Search code examples
sqlrproductiondbplyr

R in production - working down an SQL database in batched groups until database is exhausted?


Background

I am having a problem with batch processing, of an R script (approx. 1000 lines) which requires calls to a SQL backend to pick up data. The data is pulled into R from SQL via odbc, and I do have writing privileges to the backend. I have stored as much as possible in the backend to reduce local memory usage.

However, an issue is a caused by a few memory intensive processes, such as a huge number of correlations, and imputations for time-series structures. When the script is applied to the entire dataset, this takes up a lot of local memory, that is not discounting the size of the database in general just to pull the data.

Script and data structures

My script is designed so that batches of 20 'item groups', with up to 100 items in each group, are used to get the time-series data for each item in the group. This data is are stored as a nested dataframe relative to the 'item group' (see image below), and is used throughout the script to facilitate parallel processing on the selected batch.
enter image description here

Obviously if I expand the nested table to allow 2000+ 'item groups', I will crash my computer just loading the data, before the memory intensive processes are applied. So I though the best approach may be to create a grouping variable in the backend table (numbered 1 to 200) for each chunk/batch I want to call into the R script.

The Question

I can also use the backend to work down the chunking/batch group variable, removing groups as they are processed. My problem is now how to make the script run until all the chucks have been processed, either directly in the R script or in shell. What is the best approach for this? Is there any examples of working through a database like this.
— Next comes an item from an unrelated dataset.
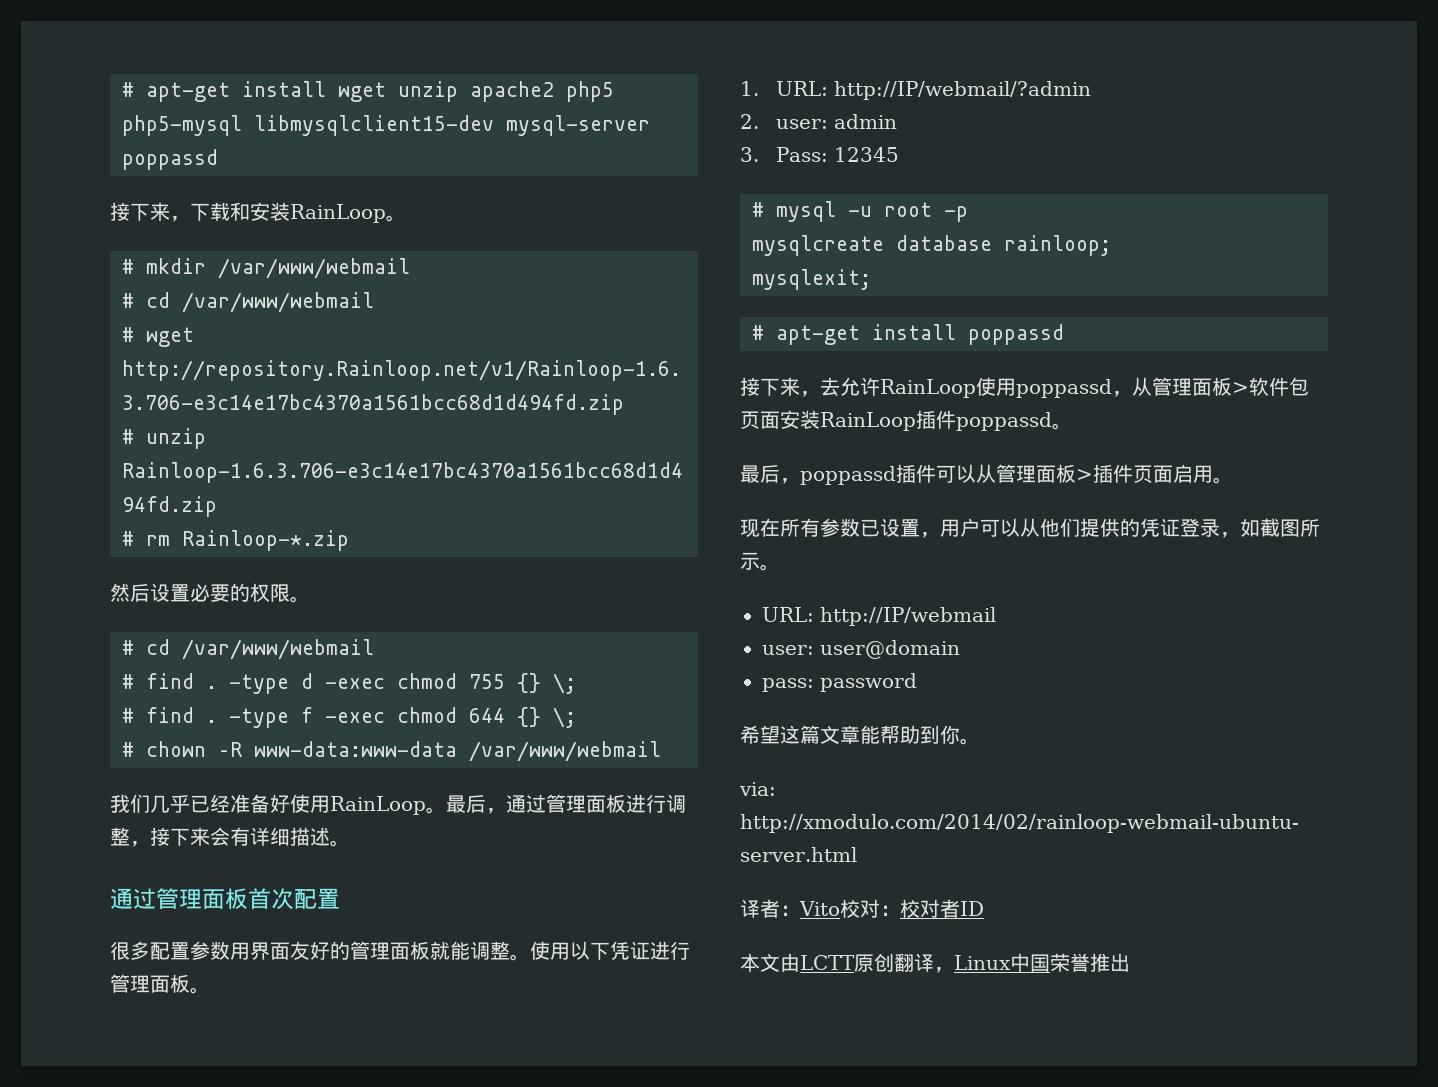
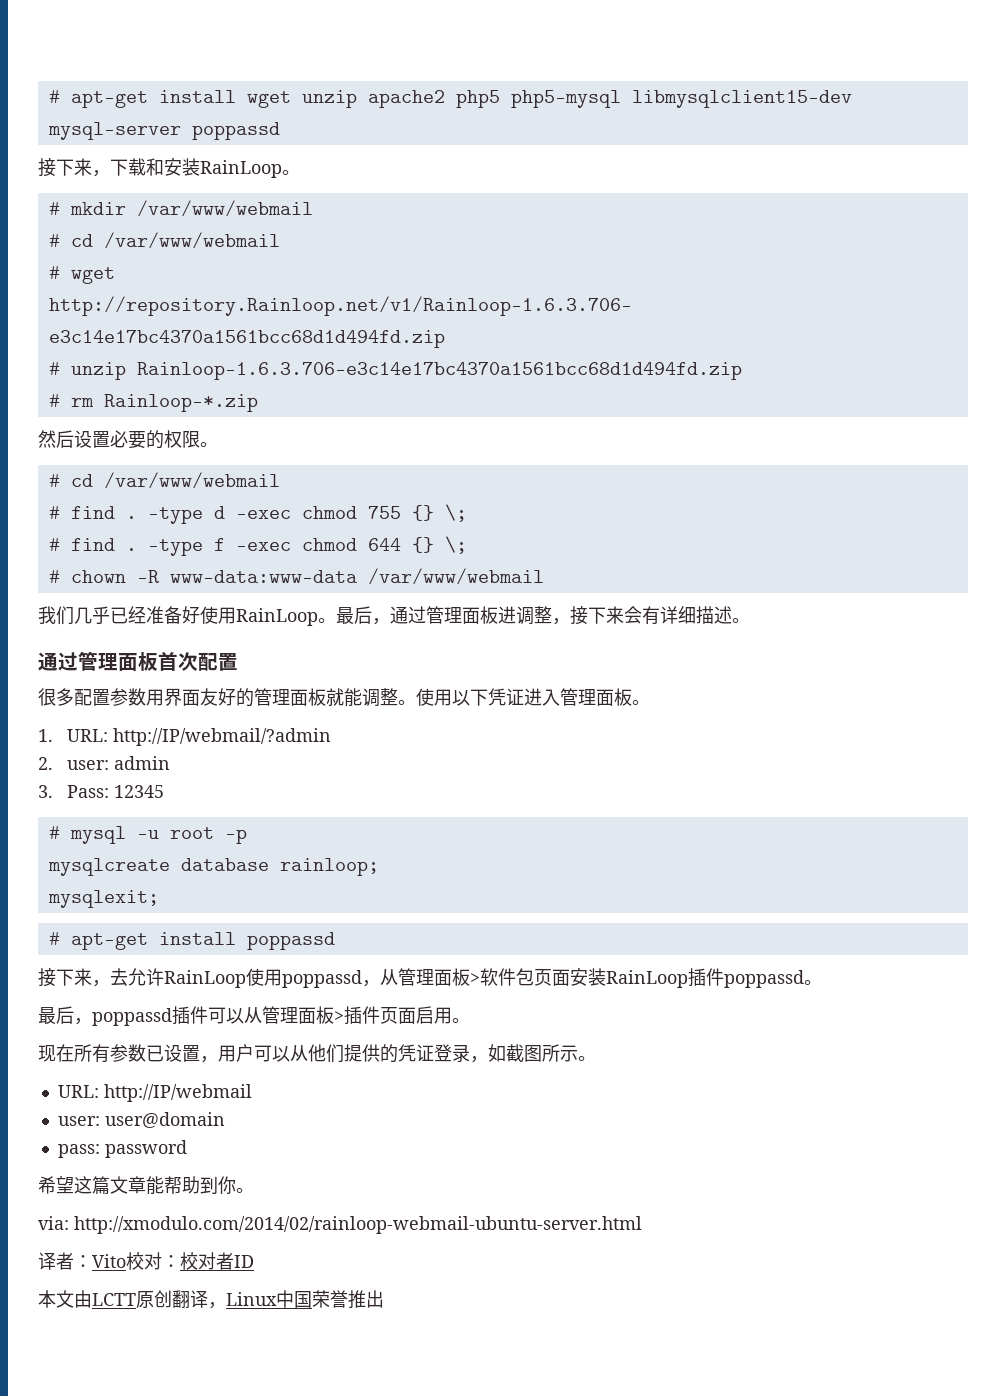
- 最后，通过管理面板进行调整，接下来会有详细描述。
+ 最后，通过管理面板进调整，接下来会有详细描述。
- 使用以下凭证进行管理面板。
+ 使用以下凭证进入管理面板。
I appreciate that this is more of an approach question than coding, but I would be happy with any coding examples that may be useful as well as approach advice. I am new to productising R code so anything would be helpful.

Thank you for reading.

FYI I do not have the luxury of using cloud computing at this time.


Solution

  • For iterating over large datasets, I use the modulus of a numeric column.

    For example, the following code will subset to (approximately) one tenth of your dataset:

    large_remote_table = tbl(db_con, ...)
    
    subset_remote_table = large_remote_table %>%
      filter(numeric_column %% 10 == 0)
    

    What should you use as a numeric column? If your dataset already has some kind of numeric identities, then these are a good choice. Otherwise, I recommend you modify your input dataset to include a row number column. Many SQL flavors have a build in row number function.

    We can then iterate over all the subsets using a for loop:

    number_subsets = 2000
    
    large_remote_table = tbl(db_con, ...)
    
    output_list = list()
    
    for(ii in 1:number_subsets){
      this_subset = large_remote_table %>%
        filter(row_number %% number_subsets == ii)
    
      # further processing of subset
    
      # store result
      output_list[ii] = results_from_processing_of_subset
    }